You can do this either with a simple etch-resist pen and draw it on the PCB.
However, this method only allows you to etch one single board and if you
need another board, you have to draw the design on the board again. But if you're
thinking of doing more than one board in one go, you can get a proper software
to create the PCB artwork, get it printed out and turn it into a transparent
positive film (but you have to use a special PCB which is very expensive).
There are other ways to make sure your design is tranferred to the board
but here, the two methods above are the most common. Once you have transferred
the artwork on to the board, you can begin etching the PCB. And one thing about
the chemicals is that its awful. Ferric Chloride leaves a very bad stain on
any surface. During the etching, you would have to agitate the bath and also
make sure its slightly hot to speed up the etching process. Once, I was about
to build an etching tank but then, I realised the problems of disposing the
used chemicals is just not worth it. And in the last stage, which is the most
tedious of all, is to start drilling the holes in the PCB. If you're using
fibreglass PCBs, you'd have to buy a really good hi-speed drill and those expensive
and fragile tungsten drill bits which snap-off very often. With a nornal drill bit,
it would go blunt in less than three holes for a fibreglass PCB
board.
I have cut out the stripboard exactly to the
size that can be fitted into the toy. But if I were to use SMD components,
the actual PCB, I believe, would be half the size. Still, this is a
prototype and so, the choice of PCB design/material is not going to make
any difference.
There are many types of stripboards available
but I always buy the strip ones. For this project, I looked for the same
design but, with the solder mask. The mask is to make sure the solder
stays in one place. This will minimise unwanted solders between
tracks or bunching up together. Although you see are holes here, but if
you look carefully, you will notice they are actually long strips. Notice
the five solder joints where the solder does not flow
everywhere.
TOOLS OF THE
TRADE
This were the tools I used for the
project. The only ones not shown were the double-sided tapes and the cheap
rotary tool. (Clockwise from Left) My trusty 25 Watt soldering iron with a
holder and a generous roll of non-ROHS solder which took me more than 10
years to go through, a hot glue gun, a multimeter, a T-Rex wire stripper,
small screwdriver, a sharp wire cutter, a pair of long nose pliers
and a blade.
OK. let's
take a break before continuing. As usual, when I do something, I always find that
I never do have the
proper tools at hand. Sometimes, its good because it forces me
to improvise. Sometimes its bad because while looking for a replacement, many things can happen
from breaking something to losing a part to delaying the project. Not only
that, coupled with my impatience and having the best hand-eye coordination, the project
would be destroyed in the shortest time possible. Still, at the end
of the day, I wished for a full complement of tools and most importantly, a place/room for all this.

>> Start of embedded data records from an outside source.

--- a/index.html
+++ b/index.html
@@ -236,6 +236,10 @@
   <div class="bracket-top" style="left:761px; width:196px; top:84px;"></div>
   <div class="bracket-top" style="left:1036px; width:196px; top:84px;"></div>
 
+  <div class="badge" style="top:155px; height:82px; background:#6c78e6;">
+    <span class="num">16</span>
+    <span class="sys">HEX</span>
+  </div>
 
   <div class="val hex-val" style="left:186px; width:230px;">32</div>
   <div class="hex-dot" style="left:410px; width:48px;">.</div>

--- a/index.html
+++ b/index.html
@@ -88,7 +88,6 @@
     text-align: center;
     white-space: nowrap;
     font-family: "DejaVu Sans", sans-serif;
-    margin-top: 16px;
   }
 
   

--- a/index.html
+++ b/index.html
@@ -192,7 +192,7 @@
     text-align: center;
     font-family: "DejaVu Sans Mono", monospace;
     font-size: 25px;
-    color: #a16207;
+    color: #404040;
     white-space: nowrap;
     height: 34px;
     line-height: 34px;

As you can see in the picture above, these are the minimum set of tools
I used for this project.
OK, OK.
These are the only tools I could find and own at the moment.
The rest, I try to improvise. (Its amazing what you can do
with minimum tools, such as a jeweller's screwdriver which can double as a drill too. Or a
cutter which can be used to tighten nuts and then become a pair of pliers
after it has gone blunt.)
Because I am doing the electronics
here, the most important tool of all is the soldering iron, followed by
the multimeter. I actually have two meters, one analogue and one digital. The
analogue meter is very important when you want to detect voltage changes.
And not only that, it can give the right amount of current when I need to test a
LED. However, if I wanted an accurate reading of the voltage or resistor, I will
pull out the digital multimeter instead.